87.27% probability that the sample mean would differ from the population mean by less than 344 miles in a sample of 121 tires if the manager is correct

Explanation:

To solve this question, we need to understand the normal probability distribution and the central limit theorem.

Normal probability distribution

Problems of normally distributed samples are solved using the z-score formula.

In a set with mean
\mu and standard deviation
\sigma, the zscore of a measure X is given by:


Z = (X - \mu)/(\sigma)

The Z-score measures how many standard deviations the measure is from the mean. After finding the Z-score, we look at the z-score table and find the p-value associated with this z-score.
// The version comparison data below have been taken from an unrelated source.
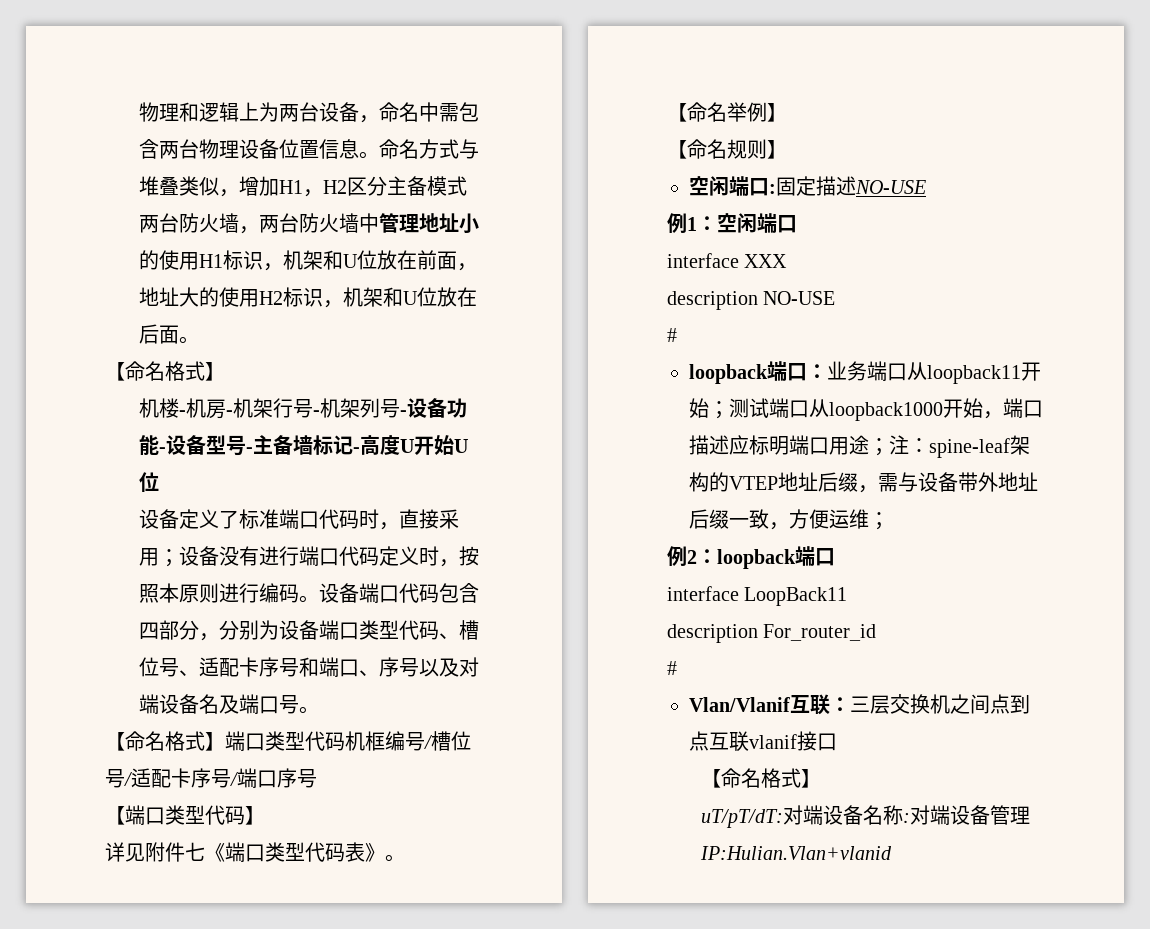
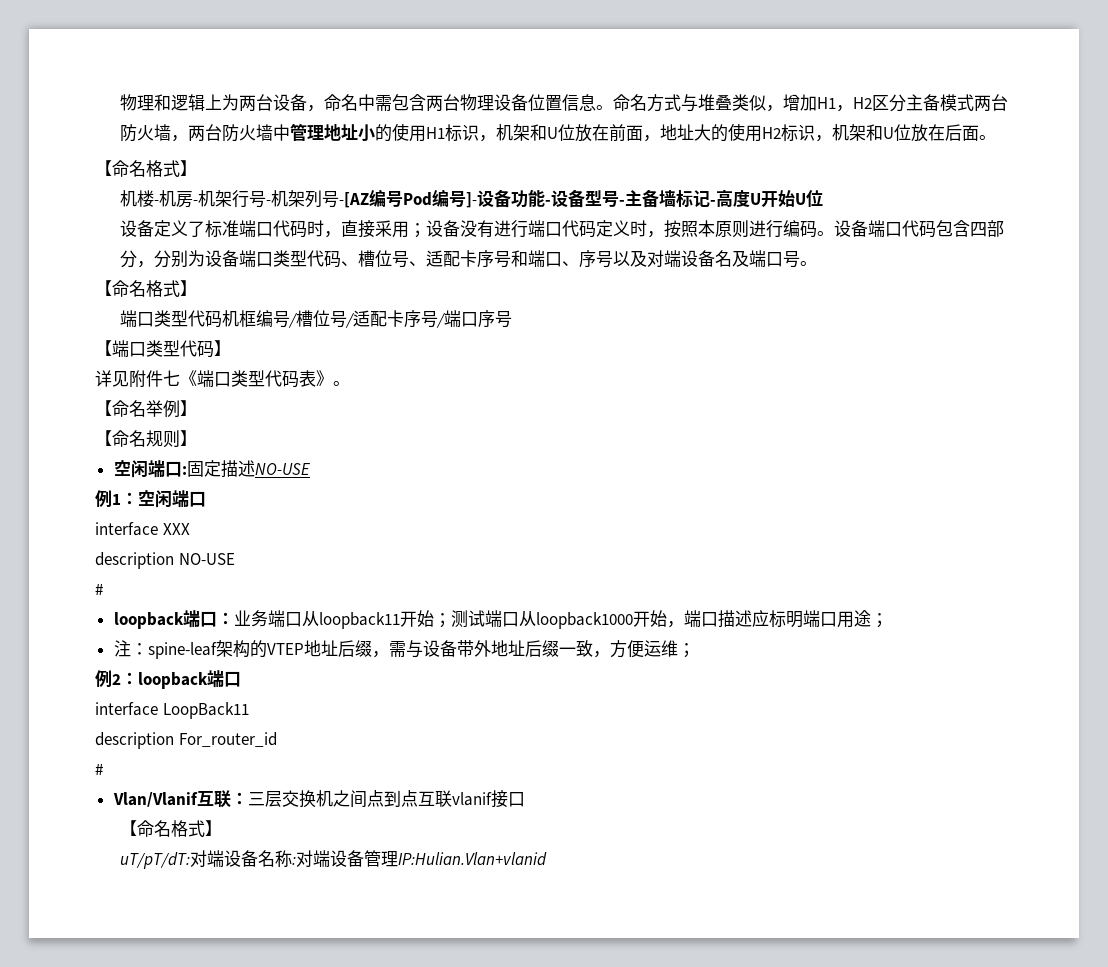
- 机楼-机房-机架行号-机架列号-设备功能-设备型号-主备墙标记-高度U开始U位
+ 机楼-机房-机架行号-机架列号-[AZ编号Pod编号]-设备功能-设备型号-主备墙标记-高度U开始U位
  设备端口代码包含四部分，分别为设备端口类型代码、槽位号、适配卡序号和端口、序号以及对端设备名及端口号。
- 【命名格式】端口类型代码机框编号/槽位号/适配卡序号/端口序号
+ 【命名格式】
+ 端口类型代码机框编号/槽位号/适配卡序号/端口序号
- loopback端口：业务端口从loopback11开始；测试端口从loopback1000开始，端口描述应标明端口用途；注：spine-leaf架构的VTEP地址后缀，需与设备带外地址后缀一致，方便运维；
+ loopback端口：业务端口从loopback11开始；测试端口从loopback1000开始，端口描述应标明端口用途；
+ 注：spine-leaf架构的VTEP地址后缀，需与设备带外地址后缀一致，方便运维；

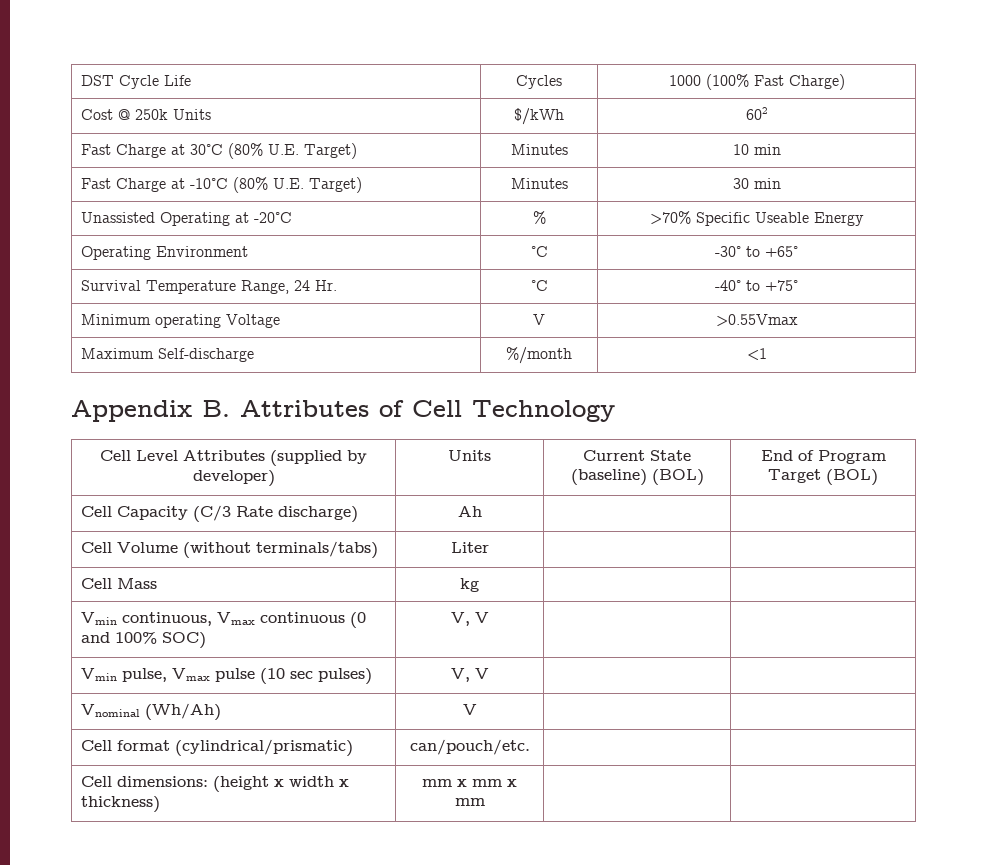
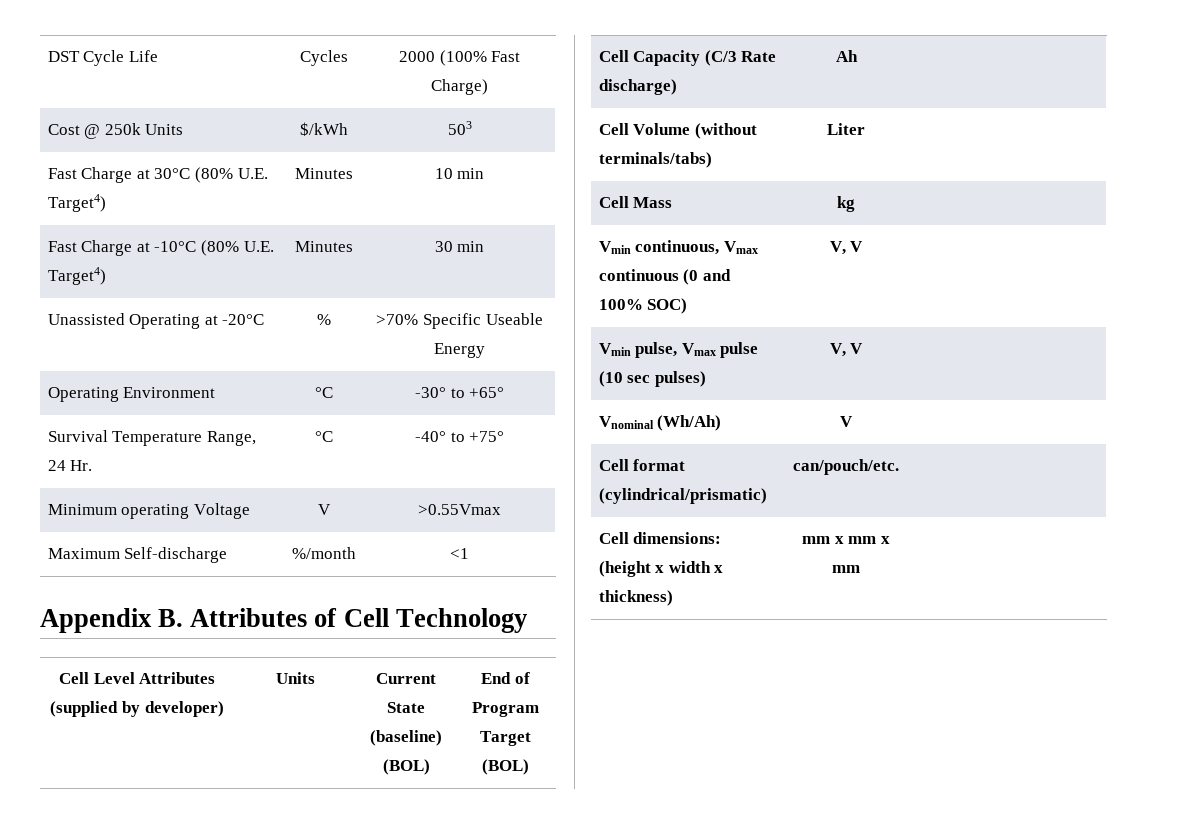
- DST Cycle Life | Cycles | 1000 (100% Fast Charge)
+ DST Cycle Life | Cycles | 2000 (100% Fast Charge)
- Cost @ 250k Units | $/kWh | 602
+ Cost @ 250k Units | $/kWh | 503
- Fast Charge at 30°C (80% U.E. Target) | Minutes | 10 min
+ Fast Charge at 30°C (80% U.E. Target4) | Minutes | 10 min
- Fast Charge at -10°C (80% U.E. Target) | Minutes | 30 min
+ Fast Charge at -10°C (80% U.E. Target4) | Minutes | 30 min

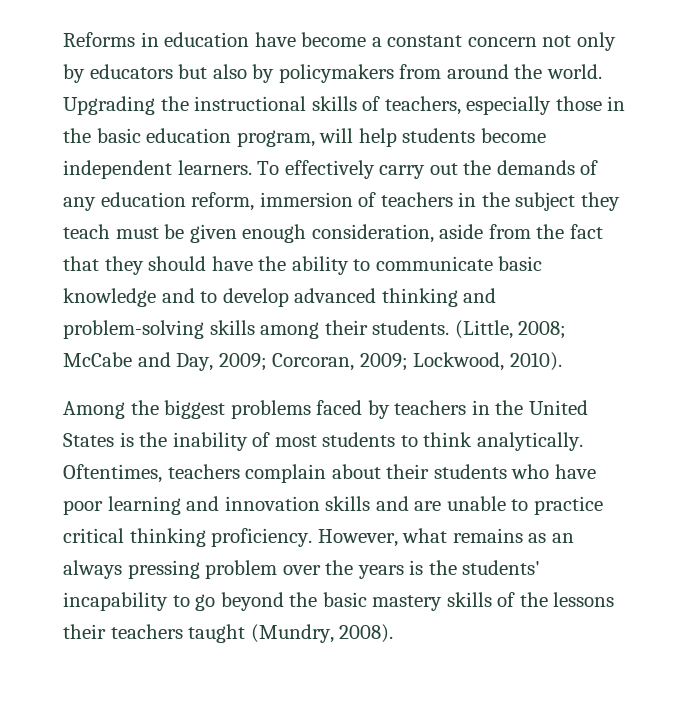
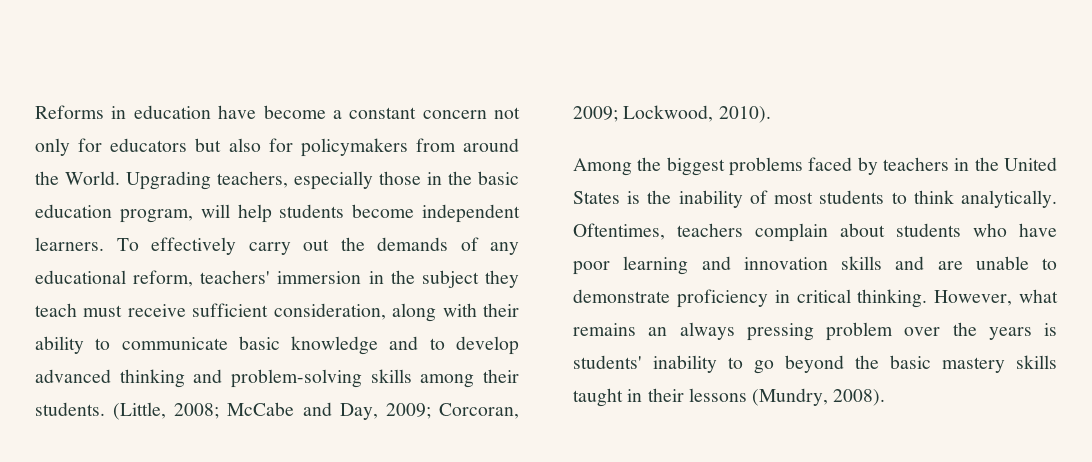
- Reforms in education have become a constant concern not only by educators but also by policymakers from around the world. Upgrading the instructional skills of teachers, especially those in the basic education program, will help students become independent learners.
+ Reforms in education have become a constant concern not only for educators but also for policymakers from around the World. Upgrading teachers, especially those in the basic education program, will help students become independent learners.
- To effectively carry out the demands of any education reform, immersion of teachers in the subject they teach must be given enough consideration, aside from the fact that they should have the ability to communicate basic knowledge and to develop advanced thinking and problem-solving skills among their students.
+ To effectively carry out the demands of any educational reform, teachers' immersion in the subject they teach must receive sufficient consideration, along with their ability to communicate basic knowledge and to develop advanced thinking and problem-solving skills among their students.
- Oftentimes, teachers complain about their students who have poor learning and innovation skills and are unable to practice critical thinking proficiency.
+ Oftentimes, teachers complain about students who have poor learning and innovation skills and are unable to demonstrate proficiency in critical thinking.
- However, what remains as an always pressing problem over the years is the students' incapability to go beyond the basic mastery skills of the lessons their teachers taught (Mundry, 2008).
+ However, what remains an always pressing problem over the years is students' inability to go beyond the basic mastery skills taught in their lessons (Mundry, 2008).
This p-value is the probability that the value of the measure is smaller than X, that is, the percentile of X. Subtracting 1 by the pvalue, we get the probability that the value of the measure is greater than X.

Central Limit Theorem

The Central Limit Theorem estabilishes that, for a normally distributed random variable X, with mean
\mu and standard deviation
\sigma, the sampling distribution of the sample means with size n can be approximated to a normal distribution with mean
\mu and standard deviation
s = (\sigma)/(√(n)).

For a skewed variable, the Central Limit Theorem can also be applied, as long as n is at least 30.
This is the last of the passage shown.